The scent of the uncanny also infuses our quotidian places of work. Should we ever visit after hours or at the week-end, they always invoke, I feel, a sense of the strange. And this is most apparent in the corridors: quiet, denuded, almost sentient in their calm. This effect heightens perception: sounds are subtly amplified; and the signage and art work somehow appear more prominent. We might attribute this to the failure of presence – ‘there is nothing present where there should be something’ (Fisher, p.61). This quality of the eerie is forensically explored by the artist Tim Head in a series of photographic collages showing de-humanised spaces: empty corporate receptions, hotel entrances, underground car parks. Enhanced by pale tinting, the collages portray the uncanny and alien while evoking the melancholy of lost and half-imagined futures.
So, the next time you walk along a corridor, just pause. Take time to look around and listen, breathe deep, touch. For this is not just a corridor. This is a space that materialises power, subversion, production, congregation, solitude, creativity, anxiety, movement, stasis, excitement, foreboding and, of course, liminality. It is a space where the ordinary becomes extraordinary.
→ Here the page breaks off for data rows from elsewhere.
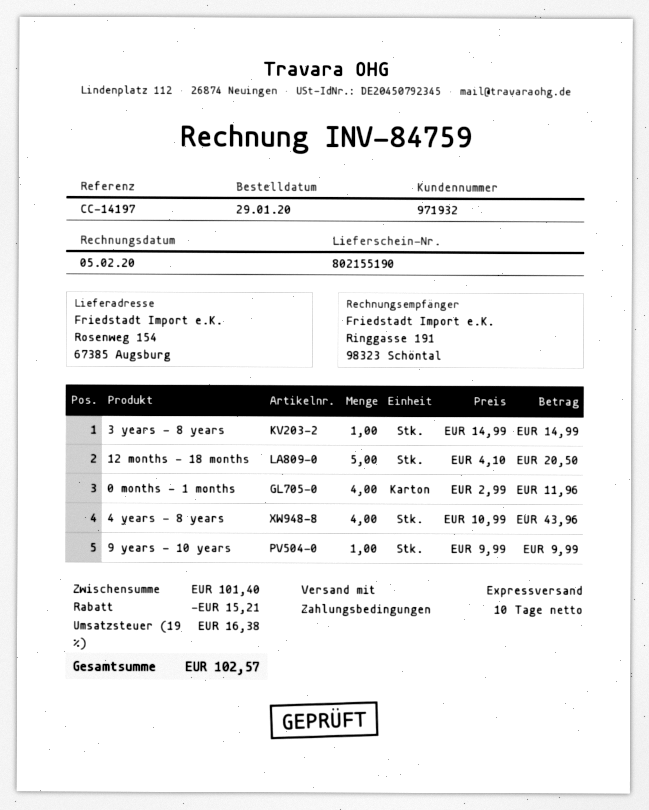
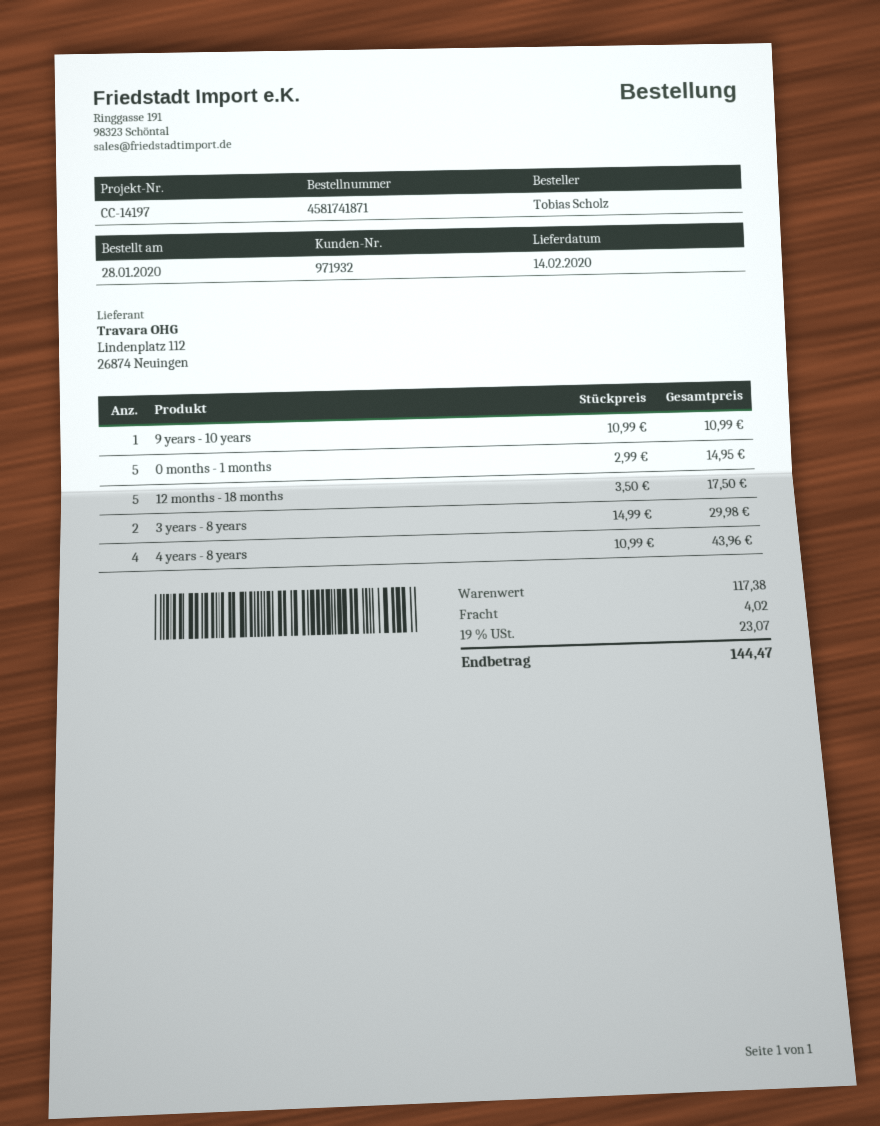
order date: 2020-01-29 -> 2020-01-28
3 years - 8 years: 1 x 14.99 = 14.99 -> 2 x 14.99 = 29.98
12 months - 18 months: 5 x 4.10 = 20.50 -> 5 x 3.50 = 17.50
0 months - 1 months: 4 x 2.99 = 11.96 -> 5 x 2.99 = 14.95
9 years - 10 years: 1 x 9.99 = 9.99 -> 1 x 10.99 = 10.99
subtotal: 101.40 -> 117.38
discount: 15.21 -> none
shipping: none -> 4.02
tax: 19% = 16.38 -> 19% = 23.07
total: 102.57 -> 144.47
Dale, K. and Burrell, G. (2008), The spaces of organisation & the organisation of space: power, identity & materiality at work. Palgrave Macmillan.
Fisher, M. (2012) ‘What is Hauntology’, Film Quarterly, 66(1), pp. 16–24.
Fisher, M. (2016), The weird and the eerie. Repeater Books.
González-Martínez, E., Bangerter, A., Lê Van, K. and Navarro, C. (2016) ‘Hospital staff corridor conversations: Work in passing’, Journal of Advanced Nursing, 72(3), pp. 521–532.
Hurdley, R. (2010) ‘The Power of Corridors: Connecting Doors, Mobilising Materials, Plotting Openness’, The Sociological Review, 58(1), pp. 45–64.
Taylor, S. and Spicer, A. (2007) ‘Time for space: A narrative review of research on organizational spaces’, International Journal of Management Reviews, 9(4), pp. 325–346.
The hidden history of the corridor (2017) BBC Radio 4, 29 September. Available at http://www.bbc.co.uk/programmes/b095tkgx (Accessed: 30 September 2017)
Head, T. (1982) Transient Space 3 [Hand tinted photographic collage]. Parafin, London. Transient Space, 21 July – 16 September 2017.